Sonic Youth, "Tunic (Song for Karen)". 1990. USA. Directed by Tony Oursler.The song and its video, directed by artist Tony Oursler, are about singer Karen Carpenter and her anorexia. Approx. 7 min.
NJS. 2001–02. USA. Directed by Seth Price. NJS Map uses animated diagrams to lay out the historical development of one period in pop music, the short-lived but influential genre known as "New Jack Swing." Approx. 3 min.
Ugly Yelp. 2000. USA. Directed by Olaf Breuning. Excitable youths are filmed acting out sequences from various horror movies on a jittery hand-held camera; as a Death death Metal metal soundtrack urges them on. 5 min.
A Little Thought. 2000. USA. Directed by Rodney Graham. 4 min.
File Under Sacred Music. 2003. USA. Directed by Iain Forsyth, Jane Pollard.File Under Sacred Music is a "remake" of an infamous video documenting a 1978 performance by The Cramps for the patients at California's Napa Mental Institute. 5 min.
Hip Hop Guangzhou. 2003. China. Directed by Cao Fei. Workers are lured away from their daily chores and activities by the captivating rhythms of American-style hip hop. 3 min.

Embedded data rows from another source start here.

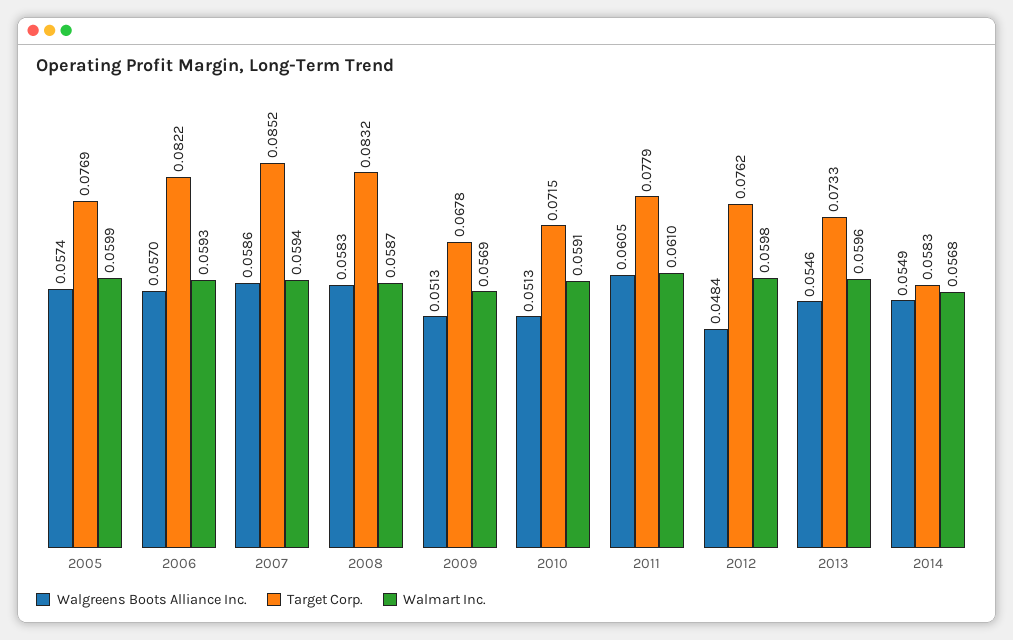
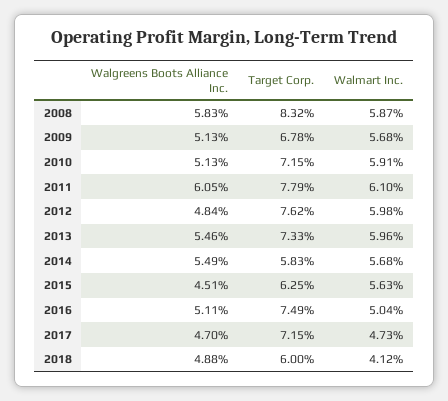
Walgreens Boots Alliance Inc., 2005: 0.0574 -> none
Target Corp., 2005: 0.0769 -> none
Walmart Inc., 2005: 0.0599 -> none
Walgreens Boots Alliance Inc., 2006: 0.057 -> none
Target Corp., 2006: 0.0822 -> none
Walmart Inc., 2006: 0.0593 -> none
Walgreens Boots Alliance Inc., 2007: 0.0586 -> none
Target Corp., 2007: 0.0852 -> none
Walmart Inc., 2007: 0.0594 -> none
Walmart Inc., 2009: 0.0569 -> 0.0568
Walgreens Boots Alliance Inc., 2015: none -> 0.0451
Target Corp., 2015: none -> 0.0625
Walmart Inc., 2015: none -> 0.0563
Walgreens Boots Alliance Inc., 2016: none -> 0.0511
Target Corp., 2016: none -> 0.0749
Walmart Inc., 2016: none -> 0.0504
Walgreens Boots Alliance Inc., 2017: none -> 0.047
Target Corp., 2017: none -> 0.0715
Walmart Inc., 2017: none -> 0.0473
Walgreens Boots Alliance Inc., 2018: none -> 0.0488
Target Corp., 2018: none -> 0.06
Walmart Inc., 2018: none -> 0.0412

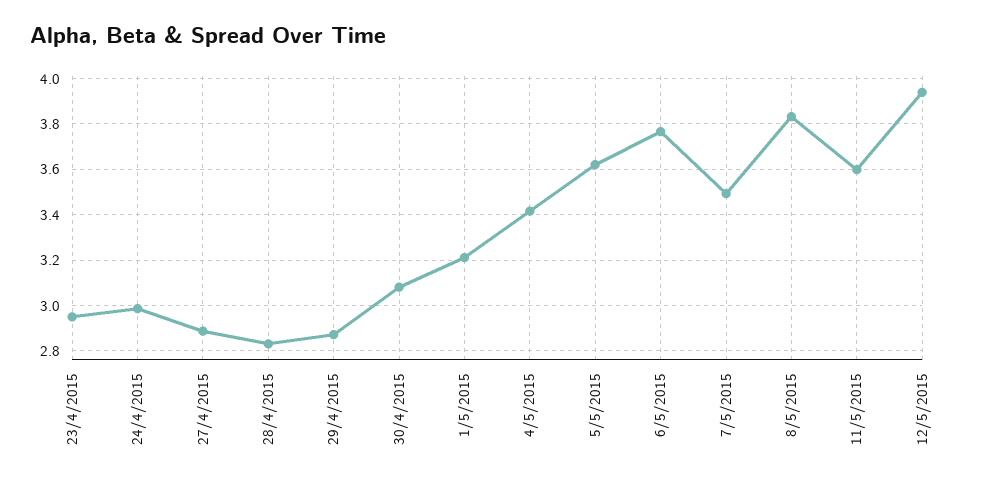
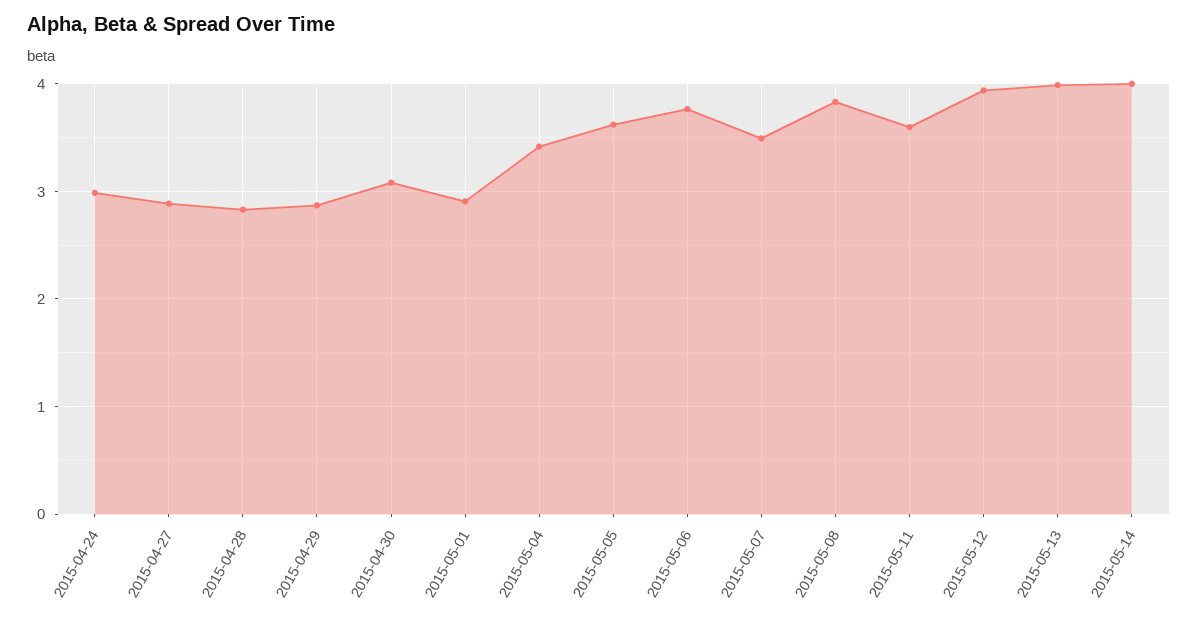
23/4/2015: 2.95 -> none
1/5/2015: 3.2 -> 2.9
2015-05-13: none -> 4
2015-05-14: none -> 4

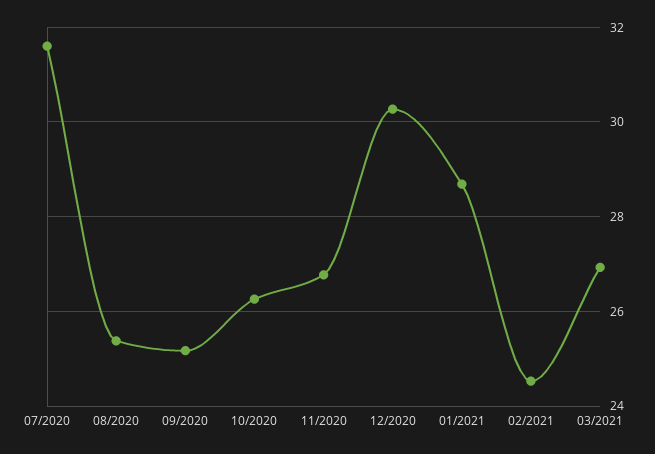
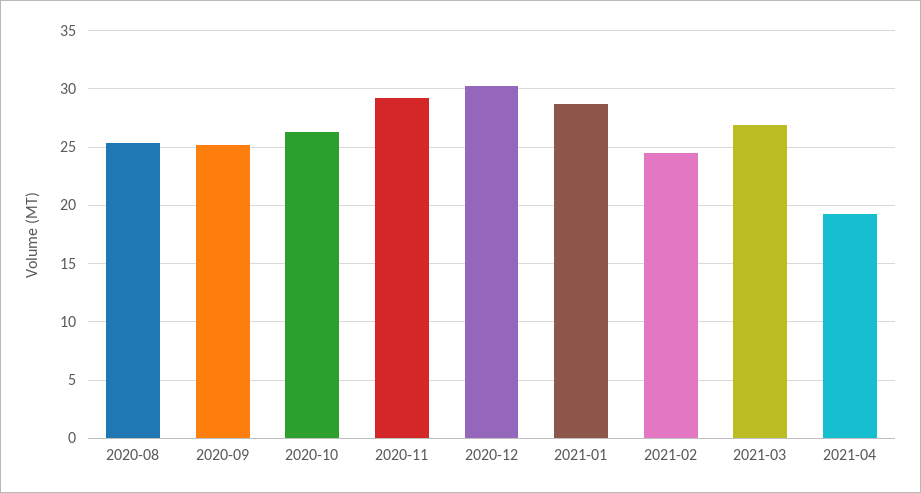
07/2020: 31.6 -> none
11/2020: 26.8 -> 29
2021-04: none -> 19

You Are My Sister. 2005. USA. Directed by Charles Atlas. Atlas's video interpretation of a song by Antony and the Johnsons. Approx. 4 min.
Oh No, Hey, It Had No Feelings, Beat and Perv. 1999. USA. Directed by Aida Ruilova. The artist creates short video loops out of discrete sounds—a breath, the screeching sound of a vinyl record being scratched, a muttered phrase. 7 min.
Apple GarageBand Auto Tune Demonstration. 2007. USA. Directed by Cory Arcangel. Arcangel renders Jimmy Hendrix's infamous Woodstock performance of "The Star-Spangled Banner" unrecognizable using Apple's off-the-shelf pitch-correction software. 3 min. Program Approx. 59 min.